Opposition has grown as parents have caught on to this con. OBE is hotly debated in states as different as Pennsylvania, Minnesota, Kentucky, and Colorado. Criticism has forced officials in many states to revise their OBE plans or even to drop them altogether, as Virginia Governor Douglas Wilder did last year. Opponents of OBE are so passionate that they sometimes ignore important differences between OBE plans, portraying them all as part of a nationwide conspiracy. But the truth is that OBE means different things in different places. In some states and districts, OBE involves a radical transformation of state assessment systems, curricula, even grading options; in others, OBE amounts to little more than the announcement of platitudinous goals.
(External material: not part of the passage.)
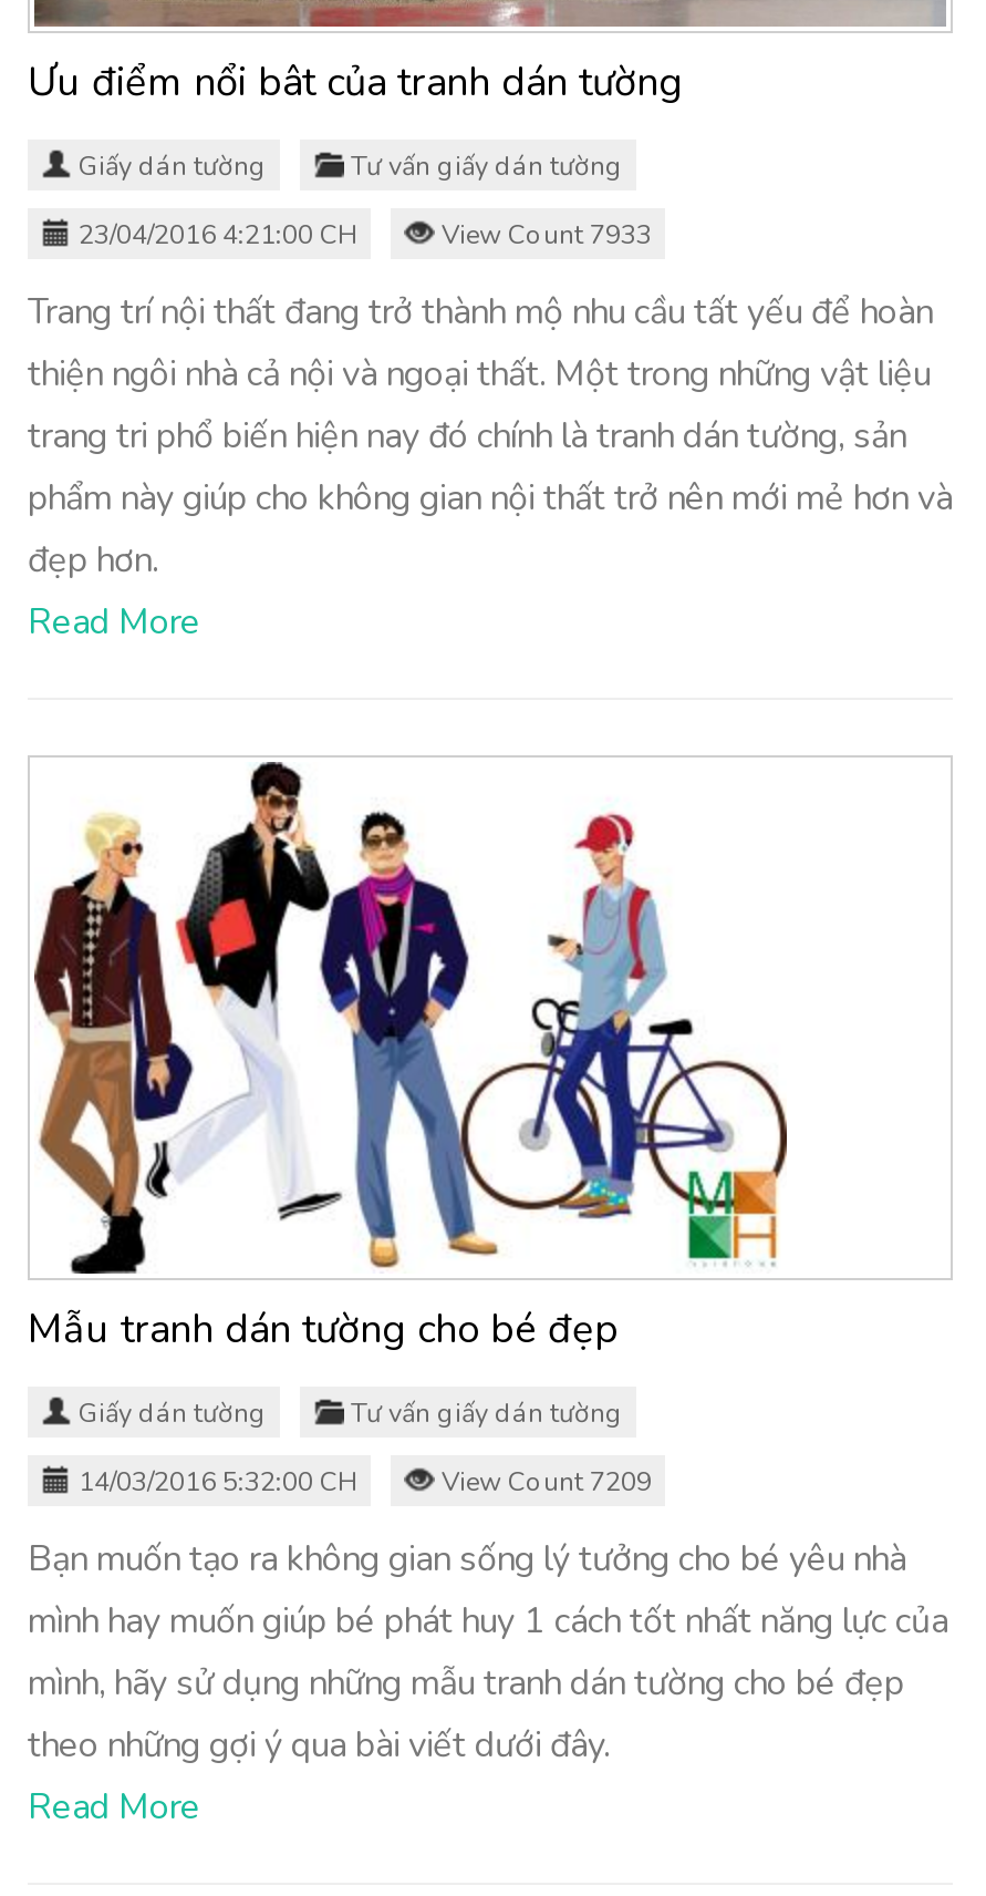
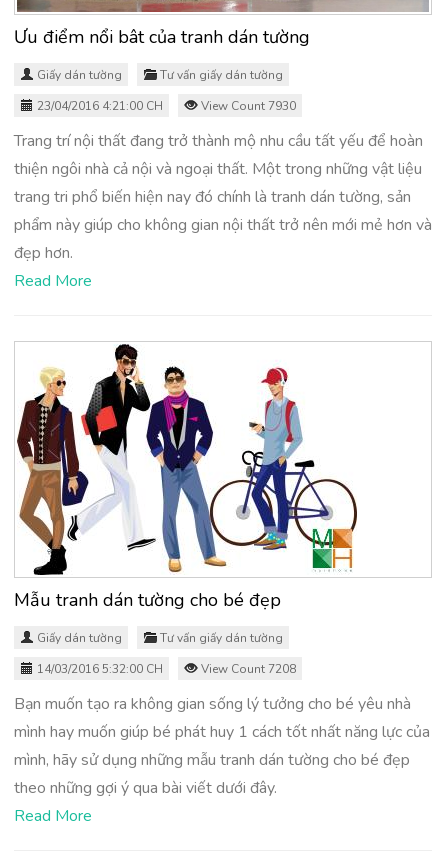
[435,218,652,253] View Count 7933 -> [198,98,296,114] View Count 7930
[435,1465,652,1500] View Count 7209 -> [198,661,296,677] View Count 7208

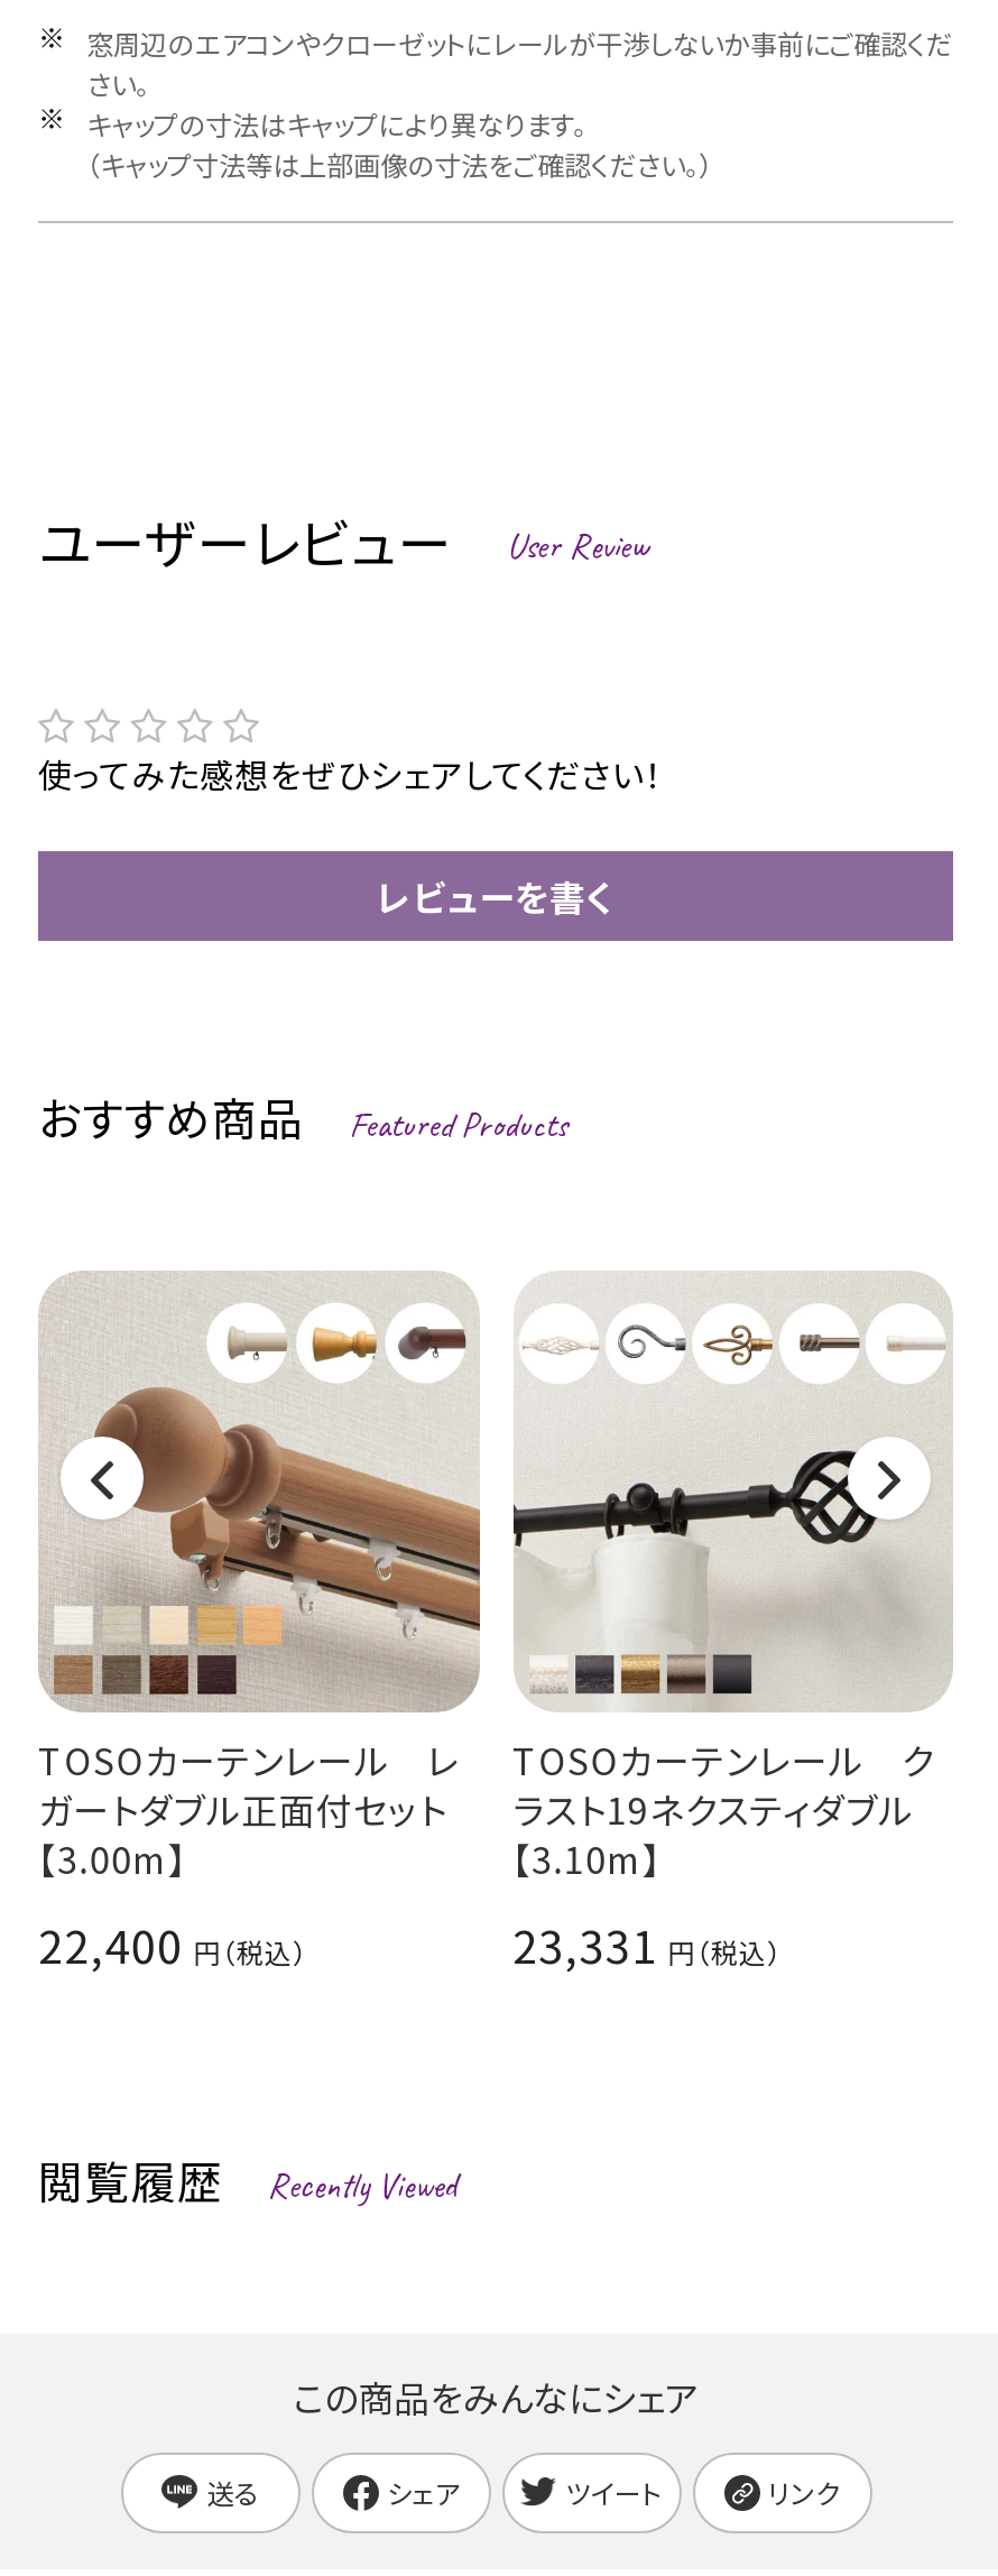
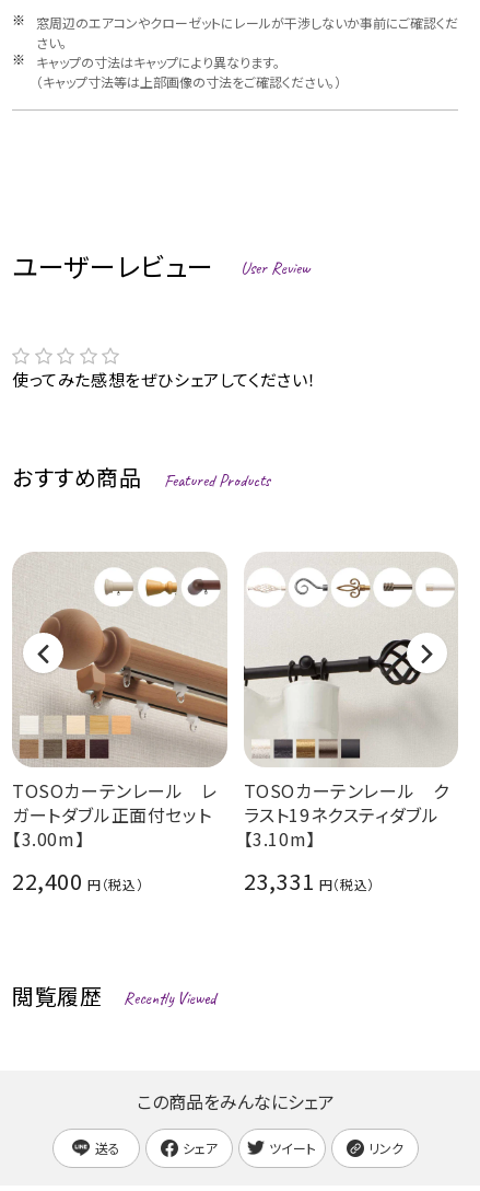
[377,870,615,923] レビューを書く -> none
If OBE takes its rhetoric from the 1980s standards movement, its ideology derives from an eclectic rehash of learning theories from the Sixties and Seventies. OBE descends in particular from a variant of applied behaviorism called "mastery learning." Under mastery learning, students were to be tested and retested on a unit of instruction until everyone could pass; only then could the class advance to the next unit. In essence, students could receive two scores on a test: "mastery" and "not yet." (Phyllis Schlafly, whose Eagle Forum has been in the forefront of opposition to OBE, quips, "Perhaps this is what they mean by |lifelong learning.'") Quick learners were to do "peer tutoring" to help the slower ones.
Like other egalitarian projects, mastery learning had perverse results. High achievers grew bored and frustrated; tests were dumbed down to speed up the slowest kids; and average students began to realize that they no longer had to study, since they could always repeat a test. "Incomplete" replaced "C" as the badge of mediocrity. When Chicago's elementary schools adopted mastery learning in the Seventies, the results drove parents to sue the school system for educational malpractice.
OBE and mastery learning share both a common philosophy and many of the same popularizers. Bill Spady, head of the pro-OBE High Success Network, admitted as much in a 1992 interview with Educational Leadership magazine: "In January of 1980 we convened a meeting of 42 people to form the Network for Outcome-based Schools. Most of the people who were there ... had a strong background in mastery learning, since it was what OBE was called at the time. But I pleaded with the group not to use the name |mastery learning' in the network's new name because the word |mastery' had already been destroyed through poor implementation."
Like mastery learning, OBE eschews the classification of students by ability or achievement. The National Center for Outcome-based Education declares that "failure should be removed from our vocabulary and thoughts" and that "children should never have to compete for learning or for grades. For the most part, we believe competition in the classroom is destructive."